| What is required |
Could you please find each line in the records that contains the word "substrings" and copy it?

Data to process: Begin

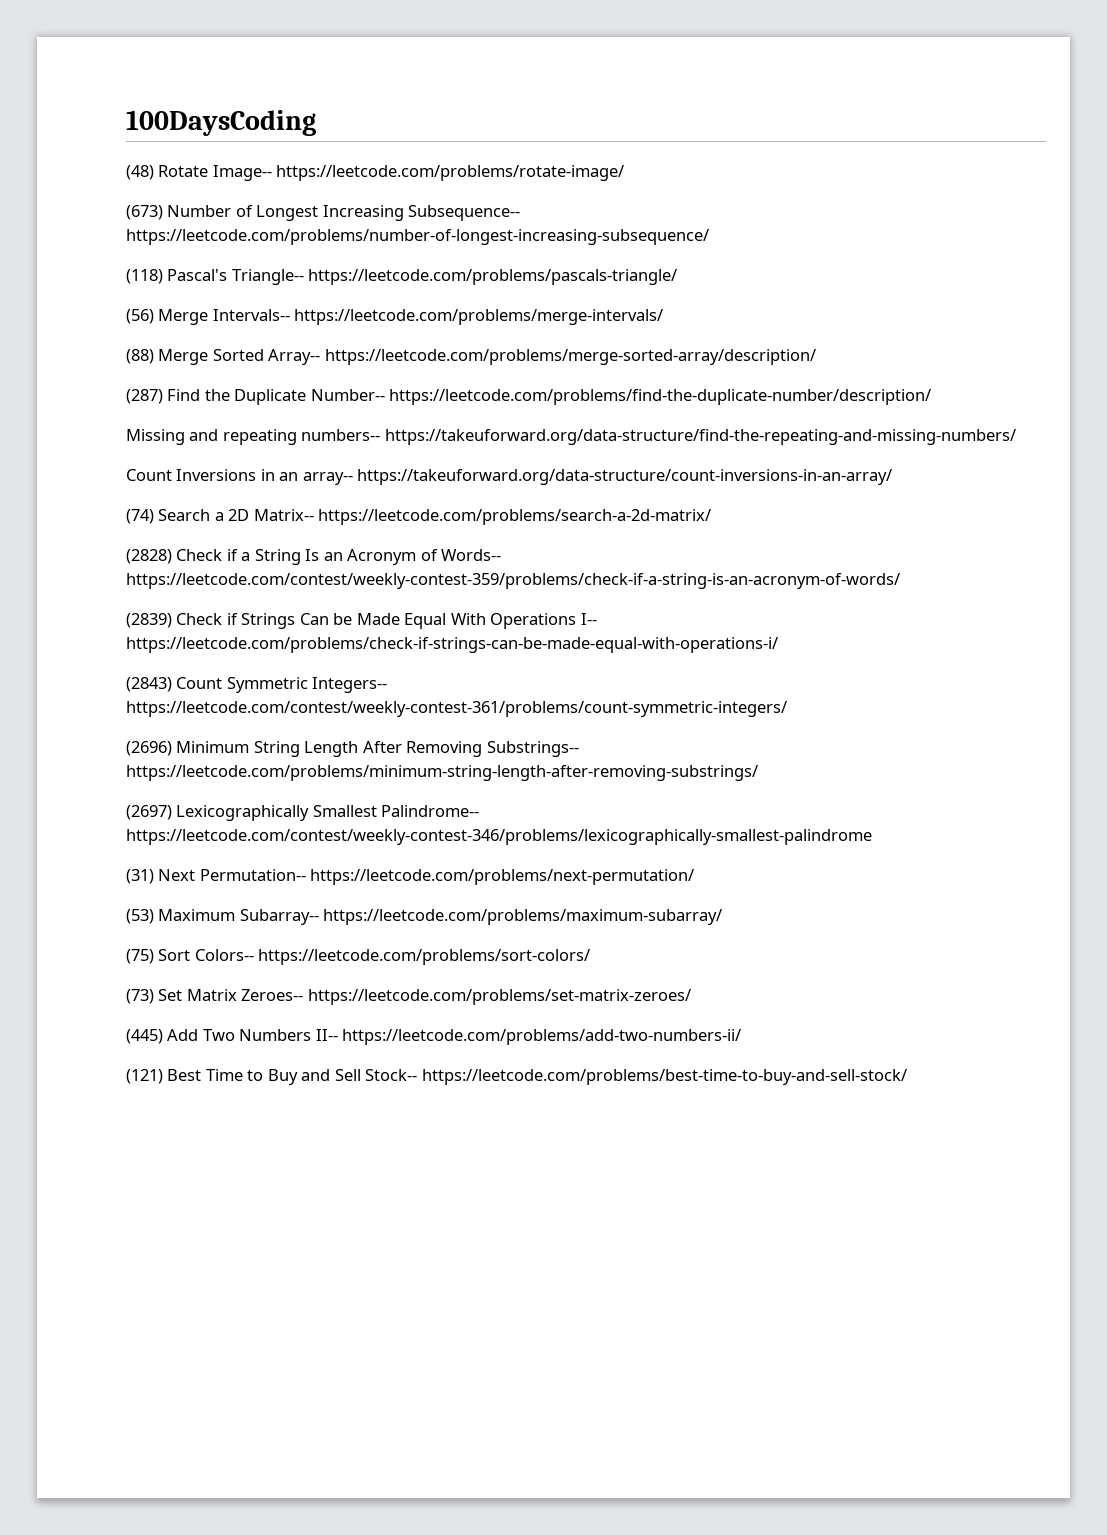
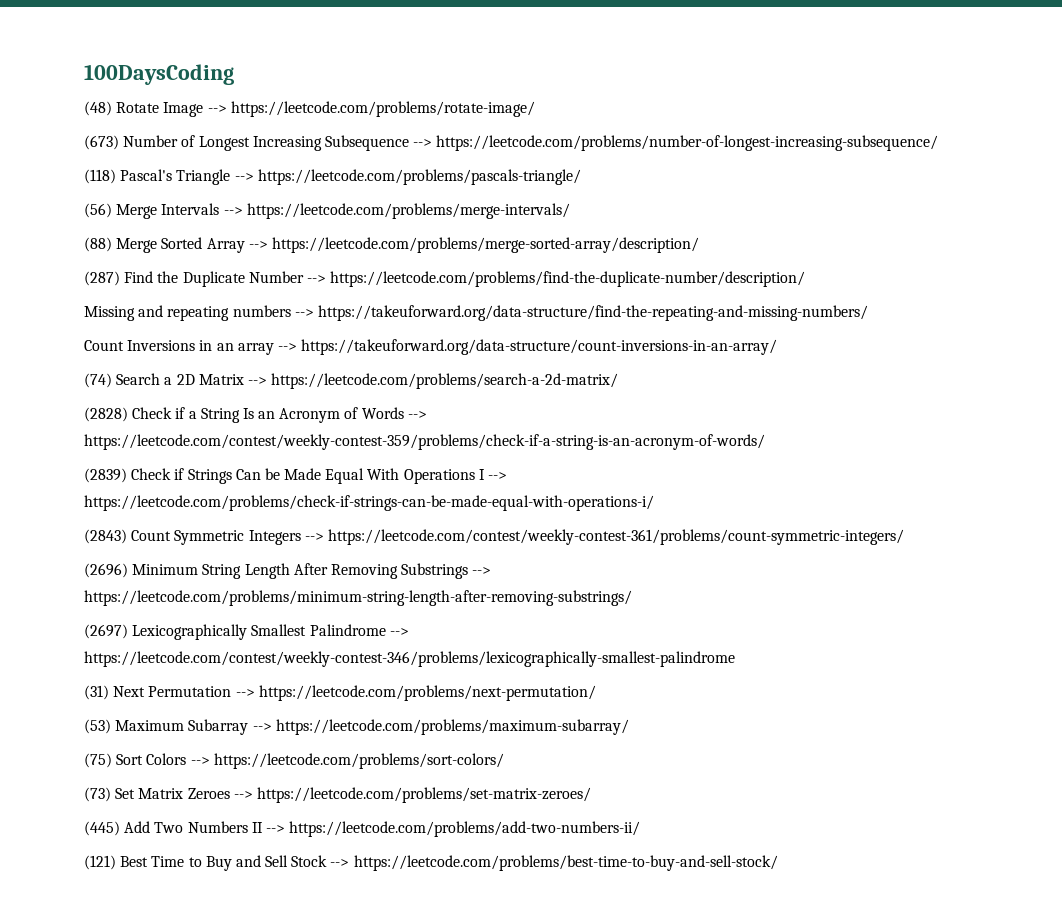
- (48) Rotate Image-- https://leetcode.com/problems/rotate-image/
+ (48) Rotate Image --> https://leetcode.com/problems/rotate-image/
- (673) Number of Longest Increasing Subsequence-- https://leetcode.com/problems/number-of-longest-increasing-subsequence/
+ (673) Number of Longest Increasing Subsequence --> https://leetcode.com/problems/number-of-longest-increasing-subsequence/
- (118) Pascal's Triangle-- https://leetcode.com/problems/pascals-triangle/
+ (118) Pascal's Triangle --> https://leetcode.com/problems/pascals-triangle/
- (56) Merge Intervals-- https://leetcode.com/problems/merge-intervals/
+ (56) Merge Intervals --> https://leetcode.com/problems/merge-intervals/
- (88) Merge Sorted Array-- https://leetcode.com/problems/merge-sorted-array/description/
+ (88) Merge Sorted Array --> https://leetcode.com/problems/merge-sorted-array/description/
- (287) Find the Duplicate Number-- https://leetcode.com/problems/find-the-duplicate-number/description/
+ (287) Find the Duplicate Number --> https://leetcode.com/problems/find-the-duplicate-number/description/
- Missing and repeating numbers-- https://takeuforward.org/data-structure/find-the-repeating-and-missing-numbers/
+ Missing and repeating numbers --> https://takeuforward.org/data-structure/find-the-repeating-and-missing-numbers/
- Count Inversions in an array-- https://takeuforward.org/data-structure/count-inversions-in-an-array/
+ Count Inversions in an array --> https://takeuforward.org/data-structure/count-inversions-in-an-array/
- (74) Search a 2D Matrix-- https://leetcode.com/problems/search-a-2d-matrix/
+ (74) Search a 2D Matrix --> https://leetcode.com/problems/search-a-2d-matrix/
- (2828) Check if a String Is an Acronym of Words-- https://leetcode.com/contest/weekly-contest-359/problems/check-if-a-string-is-an-acronym-of-words/
+ (2828) Check if a String Is an Acronym of Words --> https://leetcode.com/contest/weekly-contest-359/problems/check-if-a-string-is-an-acronym-of-words/
- (2839) Check if Strings Can be Made Equal With Operations I-- https://leetcode.com/problems/check-if-strings-can-be-made-equal-with-operations-i/
+ (2839) Check if Strings Can be Made Equal With Operations I --> https://leetcode.com/problems/check-if-strings-can-be-made-equal-with-operations-i/
- (2843) Count Symmetric Integers-- https://leetcode.com/contest/weekly-contest-361/problems/count-symmetric-integers/
+ (2843) Count Symmetric Integers --> https://leetcode.com/contest/weekly-contest-361/problems/count-symmetric-integers/
- (2696) Minimum String Length After Removing Substrings-- https://leetcode.com/problems/minimum-string-length-after-removing-substrings/
+ (2696) Minimum String Length After Removing Substrings --> https://leetcode.com/problems/minimum-string-length-after-removing-substrings/
- (2697) Lexicographically Smallest Palindrome-- https://leetcode.com/contest/weekly-contest-346/problems/lexicographically-smallest-palindrome
+ (2697) Lexicographically Smallest Palindrome --> https://leetcode.com/contest/weekly-contest-346/problems/lexicographically-smallest-palindrome
- (31) Next Permutation-- https://leetcode.com/problems/next-permutation/
+ (31) Next Permutation --> https://leetcode.com/problems/next-permutation/
- (53) Maximum Subarray-- https://leetcode.com/problems/maximum-subarray/
+ (53) Maximum Subarray --> https://leetcode.com/problems/maximum-subarray/
- (75) Sort Colors-- https://leetcode.com/problems/sort-colors/
+ (75) Sort Colors --> https://leetcode.com/problems/sort-colors/
- (73) Set Matrix Zeroes-- https://leetcode.com/problems/set-matrix-zeroes/
+ (73) Set Matrix Zeroes --> https://leetcode.com/problems/set-matrix-zeroes/
- (445) Add Two Numbers II-- https://leetcode.com/problems/add-two-numbers-ii/
+ (445) Add Two Numbers II --> https://leetcode.com/problems/add-two-numbers-ii/
- (121) Best Time to Buy and Sell Stock-- https://leetcode.com/problems/best-time-to-buy-and-sell-stock/
+ (121) Best Time to Buy and Sell Stock --> https://leetcode.com/problems/best-time-to-buy-and-sell-stock/

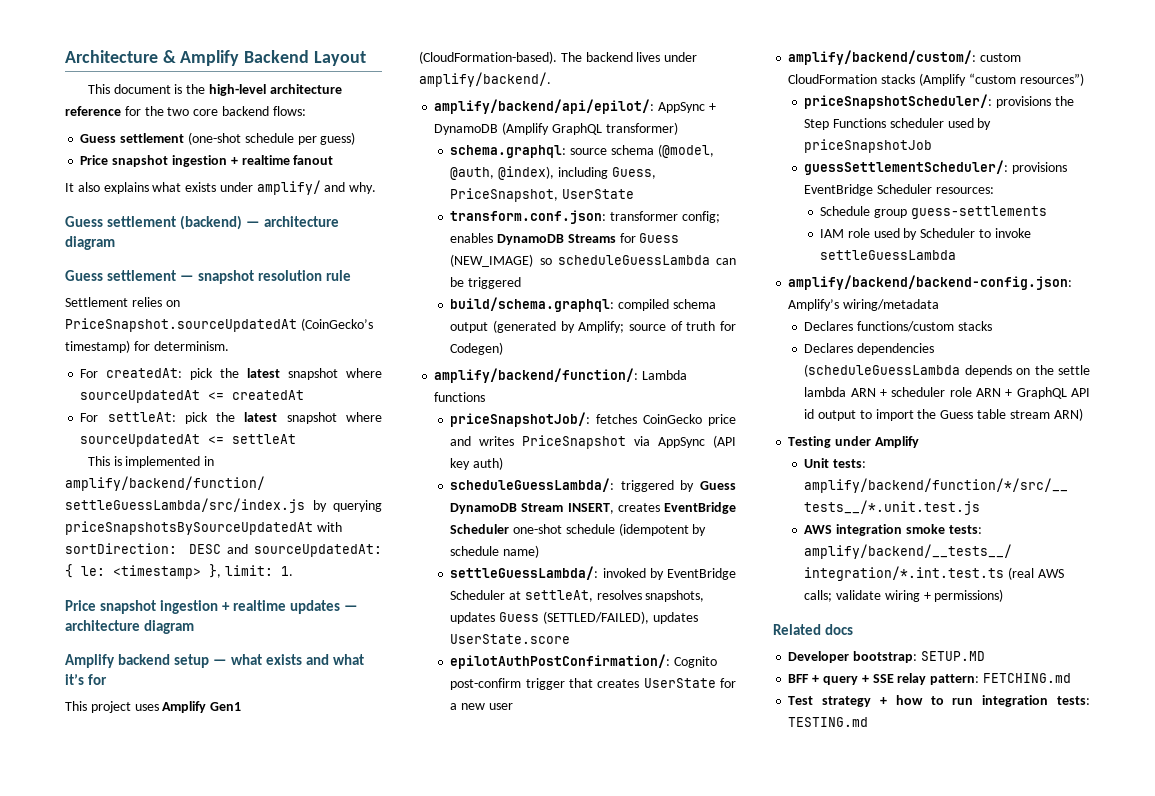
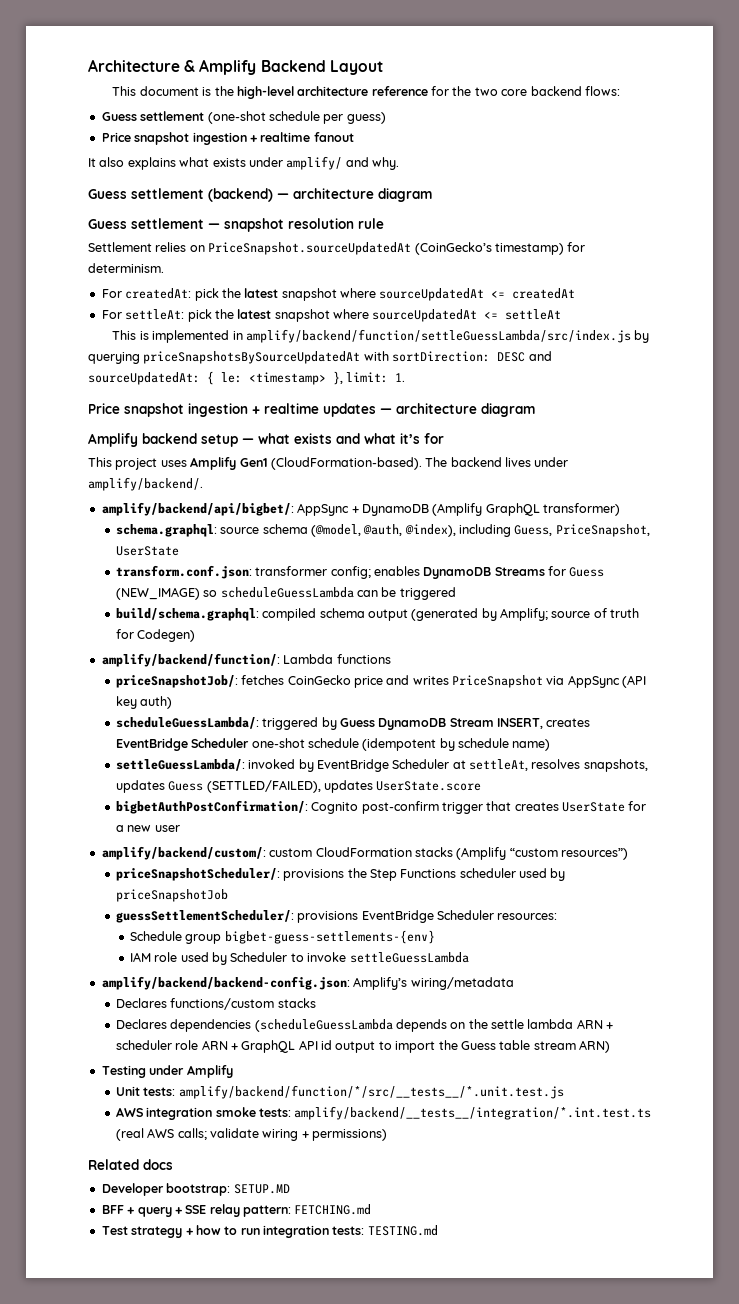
- amplify/backend/api/epilot/: AppSync + DynamoDB (Amplify GraphQL transformer)
+ amplify/backend/api/bigbet/: AppSync + DynamoDB (Amplify GraphQL transformer)
- epilotAuthPostConfirmation/: Cognito post-confirm trigger that creates UserState for a new user
+ bigbetAuthPostConfirmation/: Cognito post-confirm trigger that creates UserState for a new user
- Schedule group guess-settlements
+ Schedule group bigbet-guess-settlements-{env}

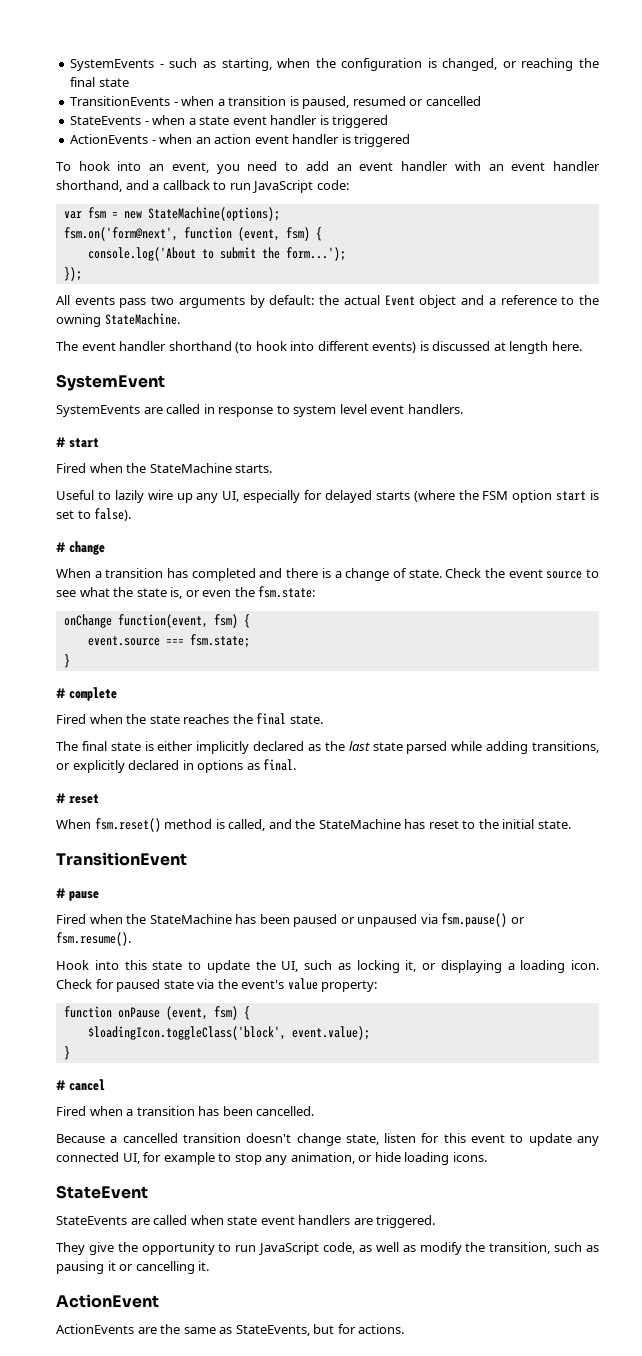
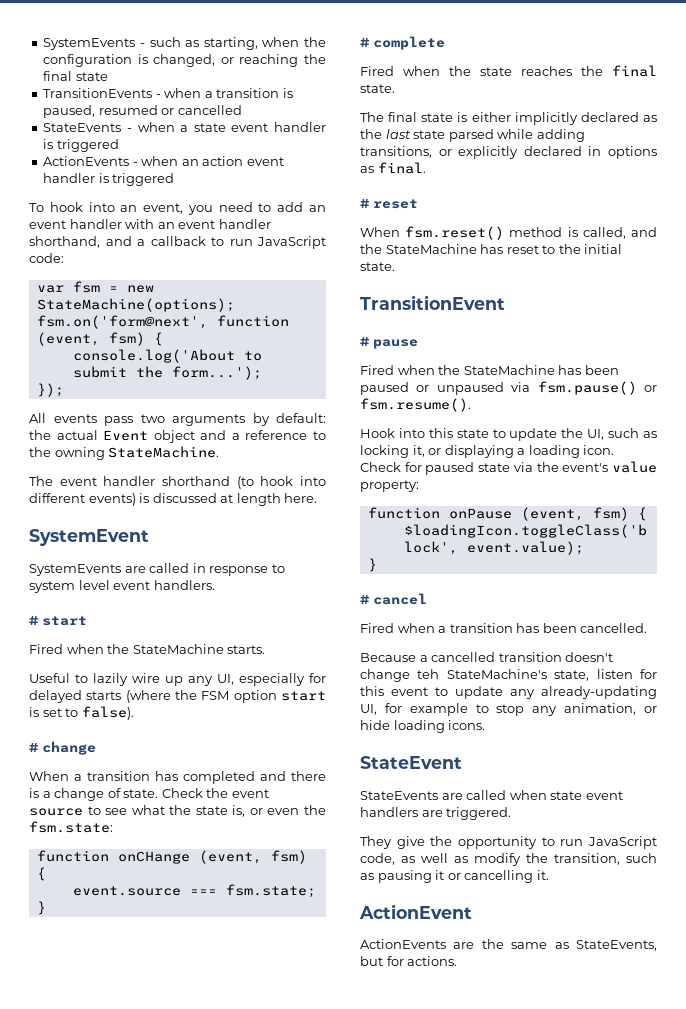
- onChange function(event, fsm) {
+ function onCHange (event, fsm) {
- Because a cancelled transition doesn't change state, listen for this event to update any connected UI, for example to stop any animation, or hide loading icons.
+ Because a cancelled transition doesn't change teh StateMachine's state, listen for this event to update any already-updating UI, for example to stop any animation, or hide loading icons.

Data to process: End

| Output of the exercise |
- (2696) Minimum String Length After Removing Substrings-- https://leetcode.com/problems/minimum-string-length-after-removing-substrings/
+ (2696) Minimum String Length After Removing Substrings --> https://leetcode.com/problems/minimum-string-length-after-removing-substrings/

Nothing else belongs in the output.